• **EXERCISE PROMPT**
Filter these entries, keeping only lines that hold the word "Continuidad".

****************************************

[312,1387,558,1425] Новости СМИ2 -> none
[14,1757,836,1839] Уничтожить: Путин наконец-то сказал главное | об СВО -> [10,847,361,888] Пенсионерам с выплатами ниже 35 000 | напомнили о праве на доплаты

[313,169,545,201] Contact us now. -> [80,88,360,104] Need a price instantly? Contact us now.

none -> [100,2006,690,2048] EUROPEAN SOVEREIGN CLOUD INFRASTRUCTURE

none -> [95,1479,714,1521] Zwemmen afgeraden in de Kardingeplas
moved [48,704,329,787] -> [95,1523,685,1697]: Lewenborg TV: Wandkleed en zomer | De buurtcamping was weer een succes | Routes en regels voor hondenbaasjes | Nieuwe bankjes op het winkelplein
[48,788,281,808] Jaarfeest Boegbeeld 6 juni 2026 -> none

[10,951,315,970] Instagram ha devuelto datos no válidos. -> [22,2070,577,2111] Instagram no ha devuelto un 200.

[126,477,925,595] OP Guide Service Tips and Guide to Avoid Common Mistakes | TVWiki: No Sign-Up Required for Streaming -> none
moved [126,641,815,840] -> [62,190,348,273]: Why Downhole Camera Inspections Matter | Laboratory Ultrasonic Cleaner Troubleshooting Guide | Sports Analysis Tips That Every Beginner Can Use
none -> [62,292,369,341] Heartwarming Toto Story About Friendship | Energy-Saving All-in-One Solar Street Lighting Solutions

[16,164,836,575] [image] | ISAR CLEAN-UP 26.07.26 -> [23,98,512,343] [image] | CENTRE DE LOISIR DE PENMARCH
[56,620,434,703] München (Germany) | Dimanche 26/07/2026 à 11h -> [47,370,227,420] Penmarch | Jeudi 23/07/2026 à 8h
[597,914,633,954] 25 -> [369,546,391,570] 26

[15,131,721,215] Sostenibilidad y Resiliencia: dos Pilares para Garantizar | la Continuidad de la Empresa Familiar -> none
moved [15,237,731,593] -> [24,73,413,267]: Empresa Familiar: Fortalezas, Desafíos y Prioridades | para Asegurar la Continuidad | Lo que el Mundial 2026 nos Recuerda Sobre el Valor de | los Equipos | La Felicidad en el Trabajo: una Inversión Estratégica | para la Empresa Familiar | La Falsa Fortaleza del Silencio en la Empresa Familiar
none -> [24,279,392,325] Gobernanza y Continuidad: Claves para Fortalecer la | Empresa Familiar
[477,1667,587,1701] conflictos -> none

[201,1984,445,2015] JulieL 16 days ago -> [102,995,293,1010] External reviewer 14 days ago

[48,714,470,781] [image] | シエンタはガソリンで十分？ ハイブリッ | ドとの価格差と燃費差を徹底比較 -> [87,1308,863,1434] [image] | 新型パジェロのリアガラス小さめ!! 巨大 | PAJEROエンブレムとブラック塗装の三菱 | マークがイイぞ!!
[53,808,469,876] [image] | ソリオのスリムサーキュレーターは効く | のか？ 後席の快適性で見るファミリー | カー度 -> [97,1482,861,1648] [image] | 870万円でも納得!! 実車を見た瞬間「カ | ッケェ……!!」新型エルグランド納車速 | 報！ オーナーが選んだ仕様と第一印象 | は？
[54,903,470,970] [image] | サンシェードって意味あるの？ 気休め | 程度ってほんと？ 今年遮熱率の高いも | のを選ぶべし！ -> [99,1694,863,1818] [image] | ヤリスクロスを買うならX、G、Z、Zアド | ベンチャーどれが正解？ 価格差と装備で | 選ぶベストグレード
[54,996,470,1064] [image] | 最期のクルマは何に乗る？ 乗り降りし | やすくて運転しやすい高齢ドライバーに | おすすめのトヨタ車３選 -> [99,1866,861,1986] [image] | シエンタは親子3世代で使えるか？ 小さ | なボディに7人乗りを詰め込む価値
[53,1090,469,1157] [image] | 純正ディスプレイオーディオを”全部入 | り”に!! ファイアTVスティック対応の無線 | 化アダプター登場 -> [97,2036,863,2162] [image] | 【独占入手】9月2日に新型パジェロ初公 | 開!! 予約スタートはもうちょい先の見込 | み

****************************************

• **RESULT OF THE EXERCISE**
[15,131,721,215] Sostenibilidad y Resiliencia: dos Pilares para Garantizar | la Continuidad de la Empresa Familiar -> none
moved [15,237,731,593] -> [24,73,413,267]: Empresa Familiar: Fortalezas, Desafíos y Prioridades | para Asegurar la Continuidad | Lo que el Mundial 2026 nos Recuerda Sobre el Valor de | los Equipos | La Felicidad en el Trabajo: una Inversión Estratégica | para la Empresa Familiar | La Falsa Fortaleza del Silencio en la Empresa Familiar
none -> [24,279,392,325] Gobernanza y Continuidad: Claves para Fortalecer la | Empresa Familiar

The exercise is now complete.